* **DATA TO PROCESS**
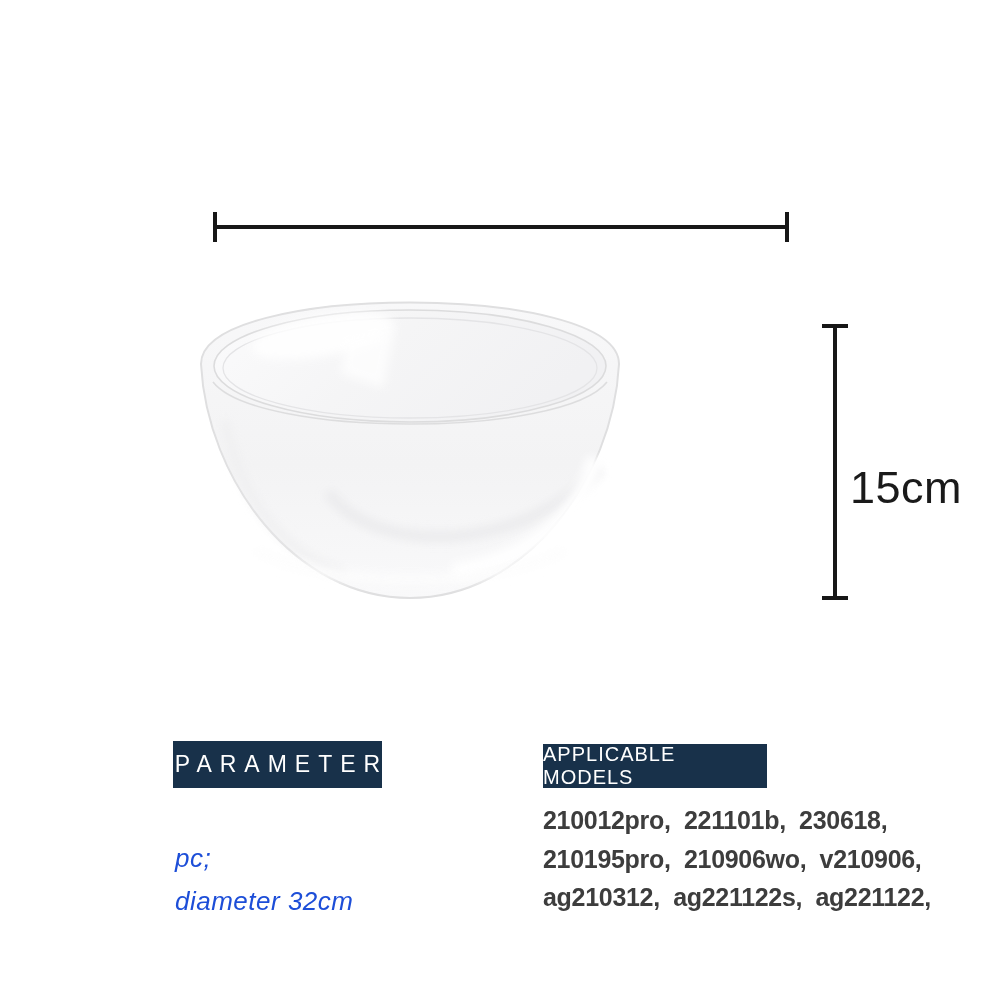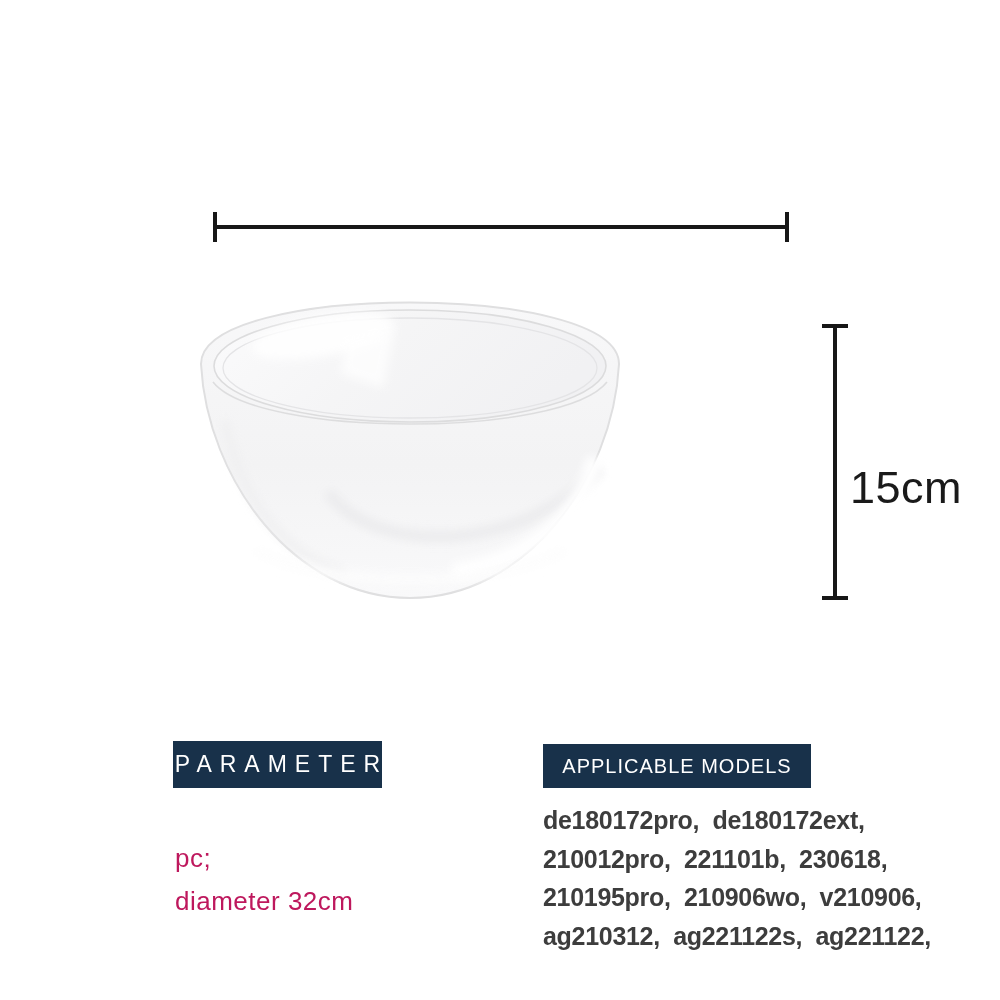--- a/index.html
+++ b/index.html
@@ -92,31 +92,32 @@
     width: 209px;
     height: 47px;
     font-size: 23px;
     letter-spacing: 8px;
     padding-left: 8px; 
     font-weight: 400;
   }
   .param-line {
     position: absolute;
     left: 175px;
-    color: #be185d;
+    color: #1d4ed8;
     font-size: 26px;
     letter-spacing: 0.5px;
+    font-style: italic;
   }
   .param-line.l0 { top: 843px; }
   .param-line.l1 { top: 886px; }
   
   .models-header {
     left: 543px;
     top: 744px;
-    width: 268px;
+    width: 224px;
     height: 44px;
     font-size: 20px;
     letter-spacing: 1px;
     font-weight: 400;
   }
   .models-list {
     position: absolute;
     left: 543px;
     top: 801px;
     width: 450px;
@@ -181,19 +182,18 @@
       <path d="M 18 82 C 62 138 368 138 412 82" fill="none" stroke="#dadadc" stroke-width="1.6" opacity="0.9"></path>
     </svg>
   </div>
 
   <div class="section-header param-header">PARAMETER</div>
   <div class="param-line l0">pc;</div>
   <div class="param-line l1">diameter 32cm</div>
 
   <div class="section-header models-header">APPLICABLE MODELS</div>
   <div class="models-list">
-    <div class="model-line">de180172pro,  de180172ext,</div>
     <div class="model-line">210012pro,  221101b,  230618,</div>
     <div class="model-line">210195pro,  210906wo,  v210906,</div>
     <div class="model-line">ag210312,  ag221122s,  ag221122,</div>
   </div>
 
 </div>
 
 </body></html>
...
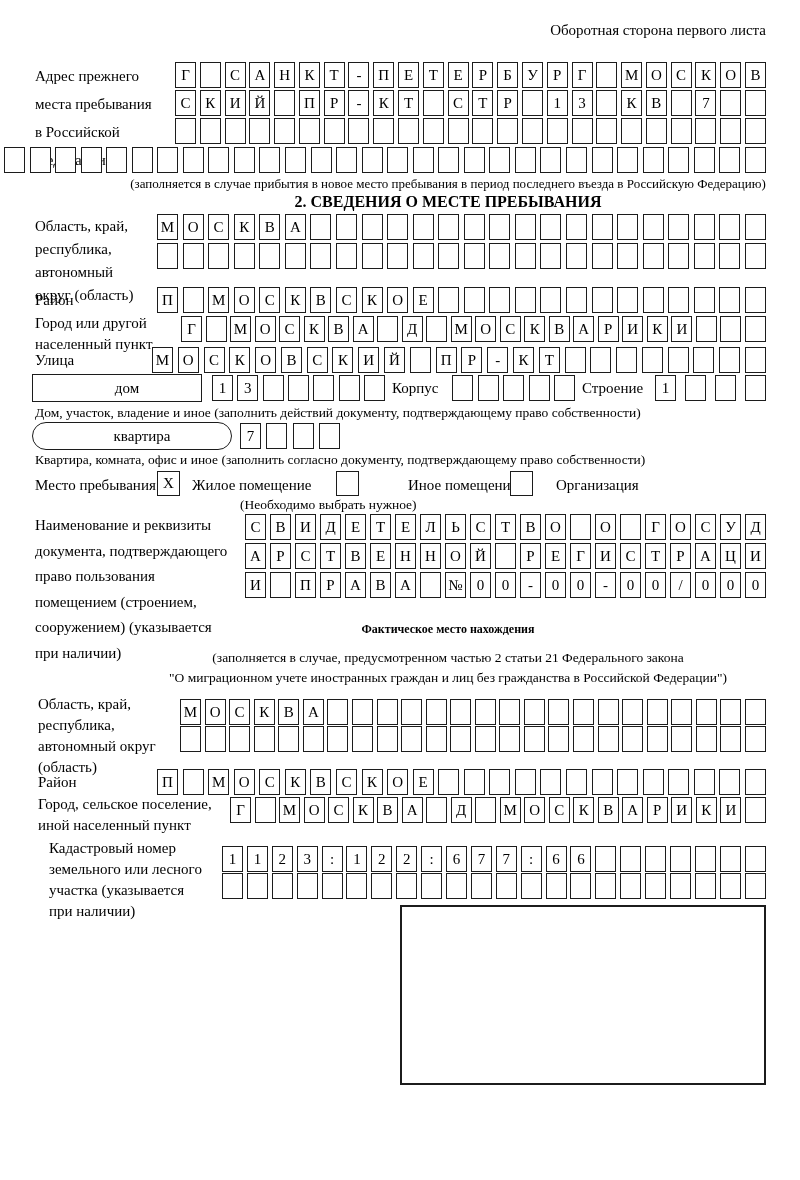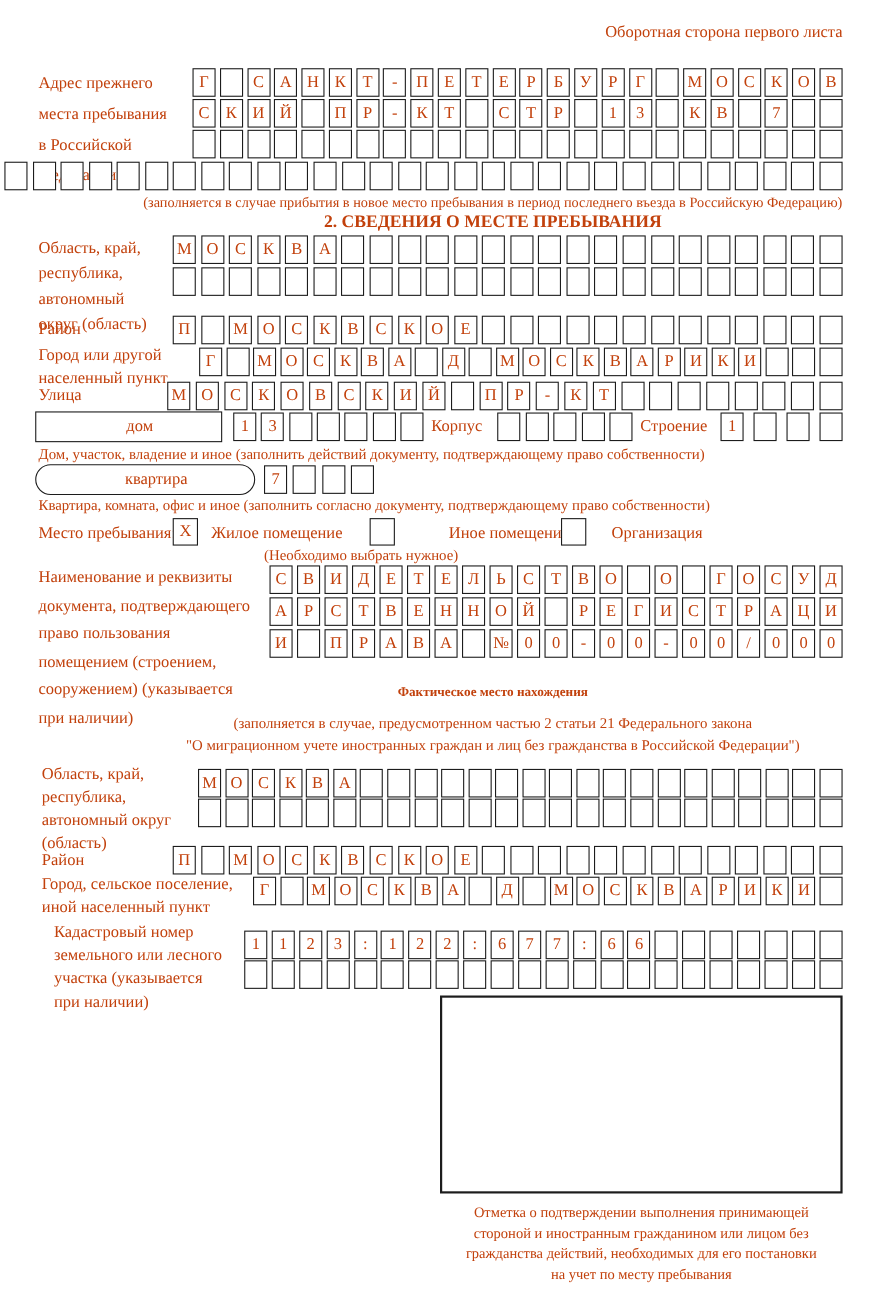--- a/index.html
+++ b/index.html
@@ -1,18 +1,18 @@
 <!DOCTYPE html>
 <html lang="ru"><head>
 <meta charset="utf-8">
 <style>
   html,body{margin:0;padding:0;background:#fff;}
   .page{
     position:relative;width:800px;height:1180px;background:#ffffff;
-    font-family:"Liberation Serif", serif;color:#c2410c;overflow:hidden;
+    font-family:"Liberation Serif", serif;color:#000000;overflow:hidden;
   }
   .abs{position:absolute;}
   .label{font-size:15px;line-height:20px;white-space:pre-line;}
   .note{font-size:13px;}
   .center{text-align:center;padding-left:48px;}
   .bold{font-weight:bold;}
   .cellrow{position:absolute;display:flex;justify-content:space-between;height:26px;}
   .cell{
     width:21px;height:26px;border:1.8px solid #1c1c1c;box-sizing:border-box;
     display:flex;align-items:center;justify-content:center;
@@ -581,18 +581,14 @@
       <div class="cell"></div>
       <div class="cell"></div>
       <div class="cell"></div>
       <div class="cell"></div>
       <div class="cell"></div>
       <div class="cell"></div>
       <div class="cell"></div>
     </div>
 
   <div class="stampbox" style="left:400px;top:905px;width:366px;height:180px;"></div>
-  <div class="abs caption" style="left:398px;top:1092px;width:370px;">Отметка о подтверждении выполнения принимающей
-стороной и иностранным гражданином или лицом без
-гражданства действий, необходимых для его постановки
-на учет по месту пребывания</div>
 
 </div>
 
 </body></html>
* * *
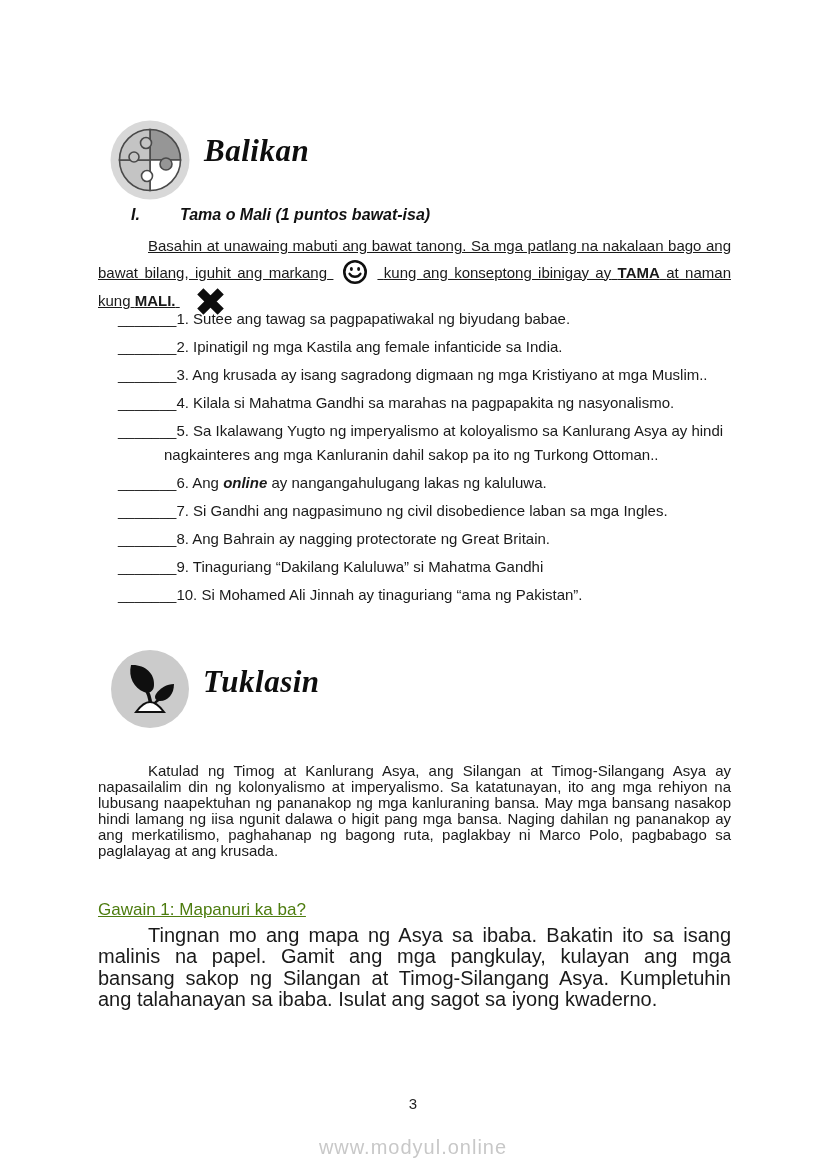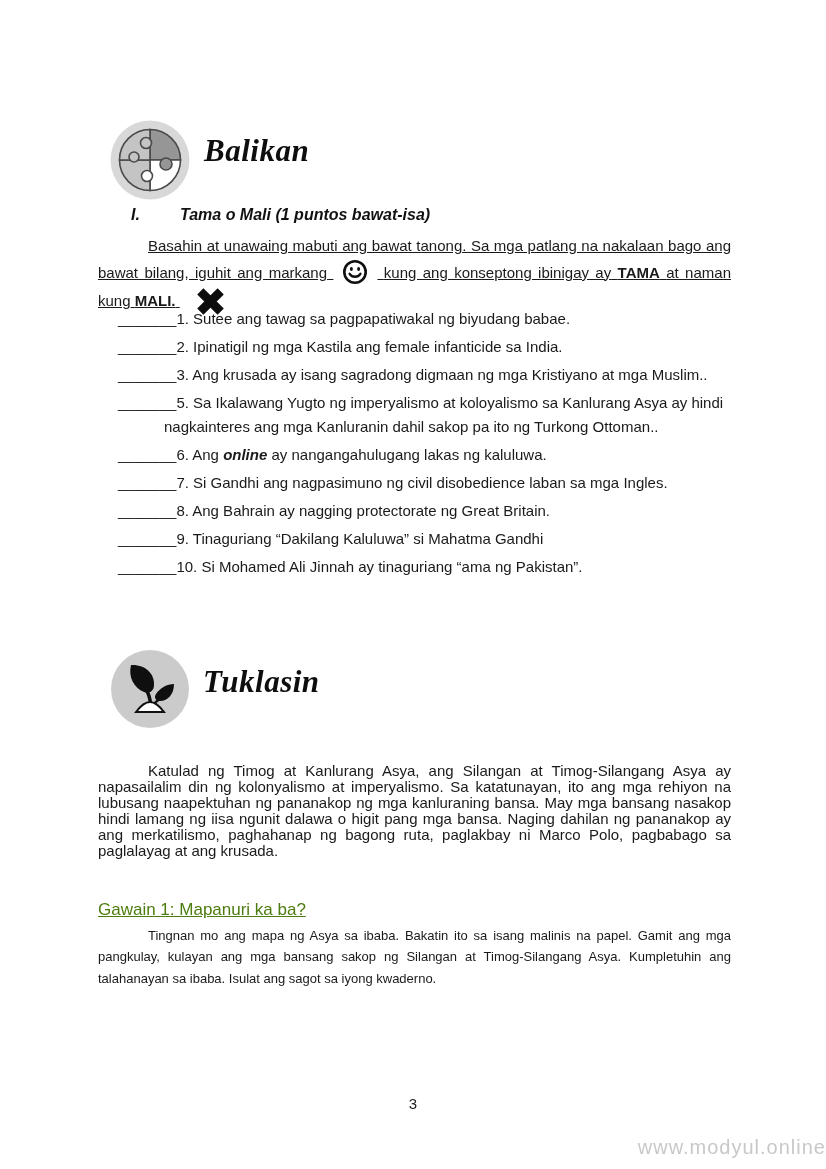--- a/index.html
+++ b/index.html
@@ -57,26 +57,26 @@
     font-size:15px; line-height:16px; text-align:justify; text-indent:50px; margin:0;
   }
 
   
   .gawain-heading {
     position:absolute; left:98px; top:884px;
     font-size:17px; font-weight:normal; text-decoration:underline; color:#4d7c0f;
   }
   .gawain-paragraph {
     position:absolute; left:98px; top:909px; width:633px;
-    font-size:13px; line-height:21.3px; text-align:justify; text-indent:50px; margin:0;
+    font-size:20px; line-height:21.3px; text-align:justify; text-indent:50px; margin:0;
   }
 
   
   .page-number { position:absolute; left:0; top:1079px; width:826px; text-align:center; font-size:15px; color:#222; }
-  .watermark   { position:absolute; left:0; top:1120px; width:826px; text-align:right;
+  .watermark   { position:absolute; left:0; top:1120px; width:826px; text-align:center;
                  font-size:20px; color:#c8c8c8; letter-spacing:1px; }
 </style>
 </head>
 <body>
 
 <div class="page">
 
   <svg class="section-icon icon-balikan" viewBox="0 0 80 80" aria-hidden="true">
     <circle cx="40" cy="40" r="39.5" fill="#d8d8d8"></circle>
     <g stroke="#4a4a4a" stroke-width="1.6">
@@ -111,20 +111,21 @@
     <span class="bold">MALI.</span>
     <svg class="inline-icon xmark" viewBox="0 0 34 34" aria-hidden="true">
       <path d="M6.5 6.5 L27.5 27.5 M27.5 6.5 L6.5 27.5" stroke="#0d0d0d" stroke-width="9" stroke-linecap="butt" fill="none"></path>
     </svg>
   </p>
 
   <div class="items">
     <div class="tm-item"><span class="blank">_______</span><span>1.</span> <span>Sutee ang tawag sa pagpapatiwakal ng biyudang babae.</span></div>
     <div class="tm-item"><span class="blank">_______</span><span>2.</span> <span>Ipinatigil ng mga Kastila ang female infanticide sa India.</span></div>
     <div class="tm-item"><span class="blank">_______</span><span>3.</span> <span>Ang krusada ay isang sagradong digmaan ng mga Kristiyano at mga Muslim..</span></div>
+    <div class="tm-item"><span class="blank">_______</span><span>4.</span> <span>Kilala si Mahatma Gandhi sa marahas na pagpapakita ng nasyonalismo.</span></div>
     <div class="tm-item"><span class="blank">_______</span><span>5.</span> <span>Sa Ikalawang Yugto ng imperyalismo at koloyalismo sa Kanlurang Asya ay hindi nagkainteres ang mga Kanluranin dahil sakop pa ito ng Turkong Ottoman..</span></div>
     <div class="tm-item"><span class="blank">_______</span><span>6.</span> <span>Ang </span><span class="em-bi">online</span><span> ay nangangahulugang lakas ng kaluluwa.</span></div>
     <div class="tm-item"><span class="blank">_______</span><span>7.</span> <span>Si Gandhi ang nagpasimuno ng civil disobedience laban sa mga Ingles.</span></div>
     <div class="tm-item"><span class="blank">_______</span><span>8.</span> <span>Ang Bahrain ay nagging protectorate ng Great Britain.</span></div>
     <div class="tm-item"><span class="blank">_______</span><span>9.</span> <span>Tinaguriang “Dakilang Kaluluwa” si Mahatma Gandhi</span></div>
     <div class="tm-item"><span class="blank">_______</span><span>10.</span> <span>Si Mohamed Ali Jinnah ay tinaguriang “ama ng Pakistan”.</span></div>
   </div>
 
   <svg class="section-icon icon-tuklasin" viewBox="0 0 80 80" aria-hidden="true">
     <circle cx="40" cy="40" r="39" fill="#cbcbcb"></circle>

* **WHAT THIS TASK INVOLVES**
Some lines in the data above may hold the word "height". Say how many, with no other words.

* **ANSWER BOX**
10